22 of 24 people found the following review helpful
Spindle spinning your own yarns March 17 2011
By Joanna Daneman - Published on
Format: Paperback
Ok, why, given we have spinning wheels (and also, we have wonderful yarns available everywhere) would you want to take a rock and a stick and spin your own yarn? It turns out that spindle spinning is very popular, in fact, more popular than ever and crafters are spinning beautiful yarns using this simplest of tool. "Respect the Spindle" gives you an overview of spindle spinning, shows you types of spindles, yarns created by them and gives you basic techniques to start spinning as well as including a DVD that shows you the methods.

I first learned to spindle as part of a spinning course. It is FRUSTRATING. They don't call it a "drop spindle" for nothing. Clunk it goes, right on the floor. Learning to spin is like riding a bike--you have to learn to coordinate. But with about a week or two of practice, you can actually make finer yarns than you do on the wheel. I belong to a group on Ravelry, a large fiber arts website, and the spindle-spun yarns never cease to amaze me. And you can now purchase the most beautiful tool-as-art spindles from artisans around the world, or make your own from a dowel and a CD.

The book starts with the basics of spindling, how to choose one shows you how it works, and then you learn about different ways to spin. Drafting (pulling out the fiber to insert twist) is demonstrated, as well as pulling out slubs and thick areas to make your yarn smooth and even in diameter. There is a demo of Russian spindles; these are support spindles, rather like long sharpened sticks, with a thick point at one end (the whorl) and a thin point at the other, the spindle itself, where the fibers get twisted. This is the way the fine Orenburg shawls are done-- with Russian goat fiber that is handspun for that ethereal, fuzzy, thin gossamer thread that is knitted into lacy confections. You really cannot buy Russian shawl yarn, so many have been drawn to spindling to make their own for knitting. The demo here is good. Five projects give you something to make from your spun yarn.

There is a companion DVD for this book. Visuals are helpful when spinning.

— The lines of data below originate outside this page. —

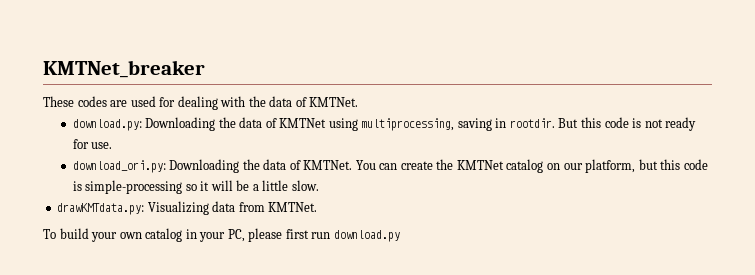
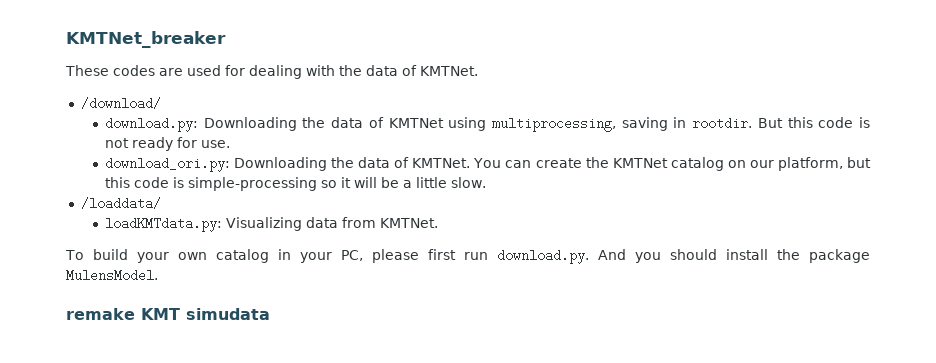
+ /download/
- drawKMTdata.py: Visualizing data from KMTNet.
+ /loaddata/
+ loadKMTdata.py: Visualizing data from KMTNet.
- To build your own catalog in your PC, please first run download.py
+ To build your own catalog in your PC, please first run download.py. And you should install the package MulensModel.
+ remake KMT simudata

This is not the be-all, end-all book of spindling, and frankly, if you are an experienced spindler, this will not really be a revelation to you. This is a good starting point for spindlers, or for spindlers looking for newer techniques such as the Russian spindling but you will need more as you advance. But if all you've done is spin wheel yarns, or if you've never spun, this is a great book. Along with a decent spindle you can pick up online or at sheep and wool shows, and a ball of roving or batt of wool fiber, you can learn a portable craft that provides relaxation and beautiful yarns.
26 of 29 people found the following review helpful
Useful, fun and beautifully done Dec 12 2009
By L. Downey - Published on
Format: Paperback Verified Purchase
As a spinner of a few years now, I still find there's always more to learn and try. This book covers a great deal of information both for the basics and well beyond. The exercises are very useful and there is emphasis on the fact that this is a craft that you may understand quickly but takes time and practice for your body to execute without thought.

The pictures are beautiful and the spindles varied. The layout flows easily.

In short, I've learned from it already and am looking forward to going through this more than once. As long as I'm open to learning something new from it, it's almost inevitable that each reading will refresh or inspire something new and different.